Records for the exercise
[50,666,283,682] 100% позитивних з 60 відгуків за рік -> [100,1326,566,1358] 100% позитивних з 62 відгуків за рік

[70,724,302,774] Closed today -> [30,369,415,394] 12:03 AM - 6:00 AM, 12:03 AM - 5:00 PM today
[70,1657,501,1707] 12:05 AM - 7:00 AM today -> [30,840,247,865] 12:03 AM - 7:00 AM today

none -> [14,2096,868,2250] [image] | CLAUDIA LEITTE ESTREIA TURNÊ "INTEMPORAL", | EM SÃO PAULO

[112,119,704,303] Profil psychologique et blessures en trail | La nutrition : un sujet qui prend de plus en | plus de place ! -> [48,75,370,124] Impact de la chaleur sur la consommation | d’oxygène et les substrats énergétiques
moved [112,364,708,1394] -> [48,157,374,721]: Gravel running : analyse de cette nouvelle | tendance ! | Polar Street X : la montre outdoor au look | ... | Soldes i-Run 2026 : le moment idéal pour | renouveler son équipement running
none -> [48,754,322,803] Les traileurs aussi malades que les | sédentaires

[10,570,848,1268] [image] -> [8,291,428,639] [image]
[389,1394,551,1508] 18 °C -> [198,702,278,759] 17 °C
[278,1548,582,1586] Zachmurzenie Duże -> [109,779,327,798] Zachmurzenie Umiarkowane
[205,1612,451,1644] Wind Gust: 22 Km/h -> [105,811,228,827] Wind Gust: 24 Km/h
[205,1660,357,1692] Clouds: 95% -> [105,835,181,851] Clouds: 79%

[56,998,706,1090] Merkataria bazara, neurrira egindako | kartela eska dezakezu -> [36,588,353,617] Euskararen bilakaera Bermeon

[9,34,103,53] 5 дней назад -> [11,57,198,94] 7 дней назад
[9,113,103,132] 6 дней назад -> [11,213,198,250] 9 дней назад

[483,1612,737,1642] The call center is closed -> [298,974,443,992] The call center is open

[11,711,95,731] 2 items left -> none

Your task
Starting at the line that contains "[56,998,706,1090] Merkataria bazara, neurrira", copy each line exactly through the end of the listing above. Include that first line and the last one, and add nothing.

Result below
[56,998,706,1090] Merkataria bazara, neurrira egindako | kartela eska dezakezu -> [36,588,353,617] Euskararen bilakaera Bermeon

[9,34,103,53] 5 дней назад -> [11,57,198,94] 7 дней назад
[9,113,103,132] 6 дней назад -> [11,213,198,250] 9 дней назад

[483,1612,737,1642] The call center is closed -> [298,974,443,992] The call center is open

[11,711,95,731] 2 items left -> none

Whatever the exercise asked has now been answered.